Andy Wallace washed his car. His neighbours were just beginning to leave their homes for Saturday shopping trips. The sun was cool, but the sky promised a good day. Andy soaped the car’s roof. Blimps of paint showed here and there where the rust was aching to break through. The car was a wreck, but it was all he could afford. If he coaxed it, and spoke nicely to it, it usually choked itself into some kind of life. His next-door neighbour smiled as she passed, an empty canvas shopping-bag tied to each of her hands. Her small son walked disconsolately a few feet behind her.

‘But me want sweeties,’ he moaned.

‘I know what you’ll get,’ his mother warned.

Andy studied her back. She was young, still in her twenties, and her body was in good health. But, like all women in Carsden it seemed, her voice was coarse and she had no dress sense. Her jeans were tight, but not tight enough in the right places, and her high-heeled shoes made her wobble along the pavement. Her son appeared to be wearing grubby cast-offs. His shoes scraped the ground like flints. Andy watched the boy watching him, and turned his attention back to the car. Her husband was a television engineer. He was a gruff young man whose voice was often raised when at home. Andy hated using his own living room because of the noise from his neighbours’. Their television set was kept loud, lifting any conversation with it. The transistor radio, the vacuum-cleaner, the wails of the child. Andy preferred to use the small spare bedroom which he had turned into a sort of comfortable working office. A lot of his books were kept there, as were desk, chair, typewriter, and two extra speakers connected to the stereo in the living room. He was planning to decorate the house during the long holiday. Not that it looked bad as it stood, but there was something queasy about living with someone else’s colour scheme.

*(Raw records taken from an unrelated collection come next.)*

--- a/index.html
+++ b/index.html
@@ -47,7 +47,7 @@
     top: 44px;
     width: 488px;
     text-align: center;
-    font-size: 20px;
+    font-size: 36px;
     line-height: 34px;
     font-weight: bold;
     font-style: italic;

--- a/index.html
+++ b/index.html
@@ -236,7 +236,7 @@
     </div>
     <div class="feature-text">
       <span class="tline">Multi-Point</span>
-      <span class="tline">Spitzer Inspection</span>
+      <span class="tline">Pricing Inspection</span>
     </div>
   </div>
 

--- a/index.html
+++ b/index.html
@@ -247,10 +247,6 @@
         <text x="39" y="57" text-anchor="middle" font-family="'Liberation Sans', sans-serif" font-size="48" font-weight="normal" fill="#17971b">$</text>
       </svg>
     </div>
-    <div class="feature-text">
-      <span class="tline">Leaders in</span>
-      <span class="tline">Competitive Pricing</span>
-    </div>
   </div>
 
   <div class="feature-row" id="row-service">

The house itself had been a snip at twelve thou, the building society pleased to lend him the necessary money, but it had been a mistake. He should have moved somewhere with a bit of privacy, somewhere out in the country. Still, you took jobs where you could find them, and ditto houses. This was the first house that he had actually owned. During his time at university he had stayed in rented flats and bedsits, and in his last school he had lived in a horrendous bed-and-breakfast establishment with no freedom whatsoever, his landlady being one of those Sunday spinsters who would be found loitering outside his room and would go into the bathroom after him to check for any misdemeanour. Andy had often considered leaving something nasty for her to find, but she had been a good soul in some respects, always giving him a special breakfast, and did not warrant such mischief. At a party once, when he had been an undergraduate, some student vets from Edinburgh had arrived with a sack. Later, a female scream from the bathroom had rung out. The stiffened corpse of an Alsatian dog was found sitting in the bath, a cigarette dangling from its mouth, reeking of formaldehyde. It had been a good joke for those drunk enough to appreciate it at the time, but then it had not been Andy’s bathroom.